-------- The data

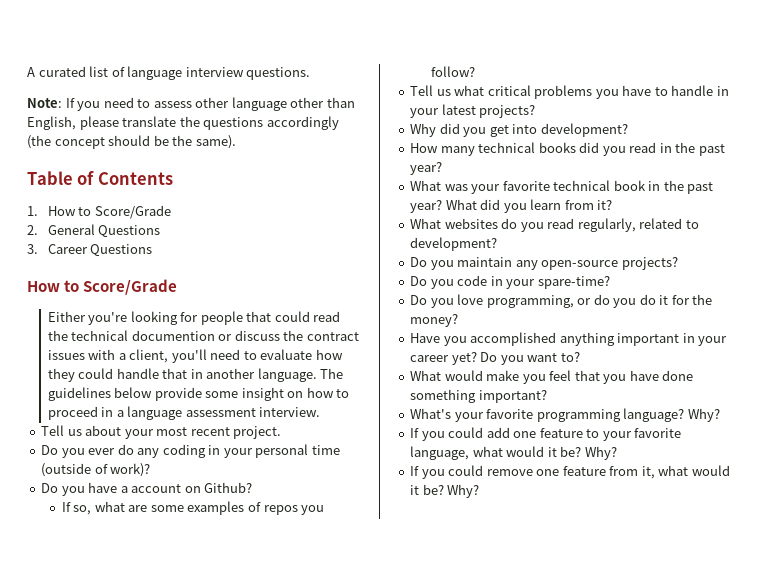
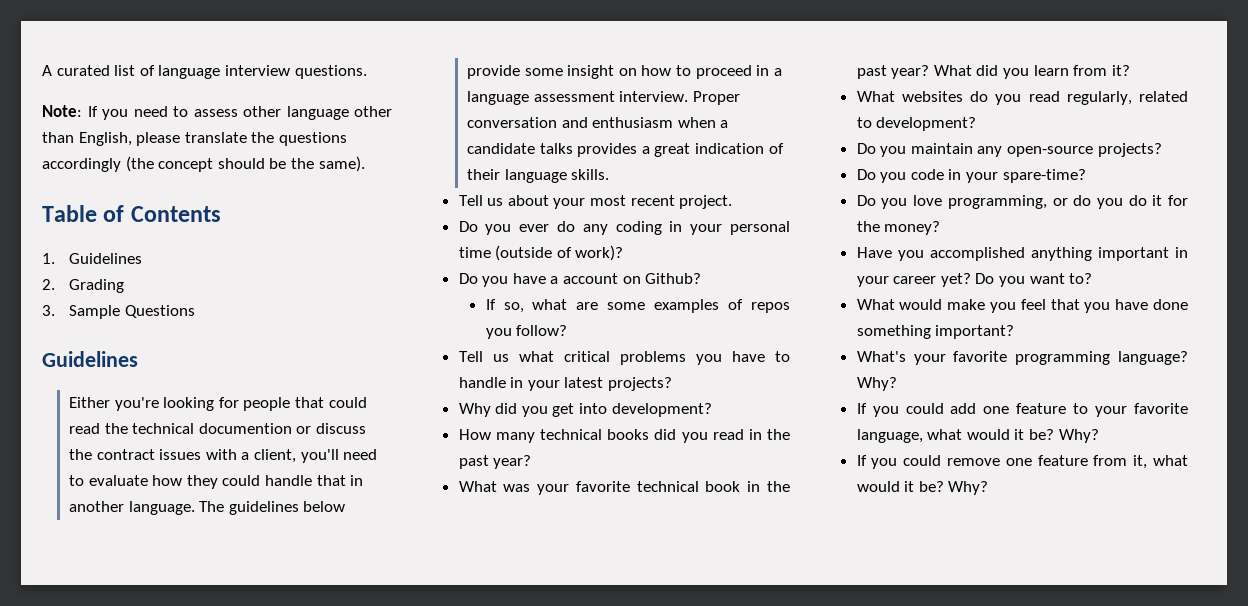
[47,205,171,219] [27,224,161,238] [27,244,153,257] [27,279,178,295] How to Score/Grade // 2. General Questions // 3. Career Questions // How to Score/Grade -> [68,253,142,264] [42,279,124,293] [42,305,195,319] [42,351,138,367] Guidelines // 2. Grading // 3. Sample Questions // Guidelines
(321, 412) none -> [692,91,740,105] [466,117,729,128] [466,143,784,157] [466,169,610,183] Proper conversation and enthusiasm when a candidate talks provides a great indication of their language skills.

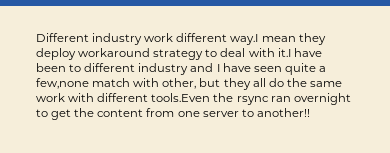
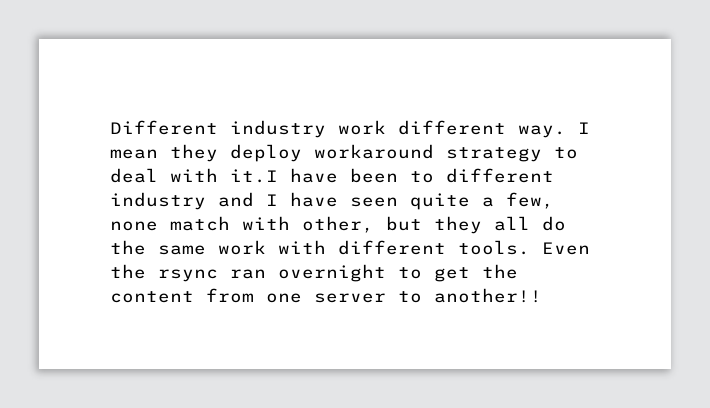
[230,34,259,45] way.I -> [518,122,590,138] way. I
[36,78,89,89] few,none -> [506,192,554,209] [110,221,158,231] few, none
[151,93,211,102] tools.Even -> [458,240,590,255] tools. Even

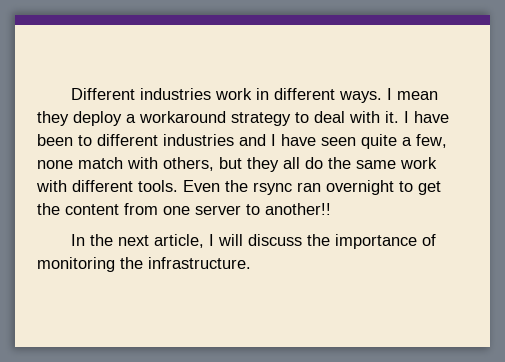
[230,120,566,138] industry work different way. -> [139,88,382,103] industries work in different ways.
(302, 153) none -> [126,114,136,123] a
[230,169,278,183] it.I -> [385,111,409,123] it. I
[110,192,206,210] industry -> [163,134,234,146] industries
[302,216,374,233] other, -> [163,157,214,171] others,
(542, 295) none -> [70,234,436,249] [37,257,251,272] // In the next article, I will discuss the importance of monitoring the infrastructure.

----------------

▶ [What to work on]: Starting with the line that has "[151,93,211,102] tools.Even ->" and going on through the line that has "[110,192,206,210] industry ->", transcribe the records above exactly, but skip the pictures.

▶ [Answer area]:
[151,93,211,102] tools.Even -> [458,240,590,255] tools. Even

[230,120,566,138] industry work different way. -> [139,88,382,103] industries work in different ways.
(302, 153) none -> [126,114,136,123] a
[230,169,278,183] it.I -> [385,111,409,123] it. I
[110,192,206,210] industry -> [163,134,234,146] industries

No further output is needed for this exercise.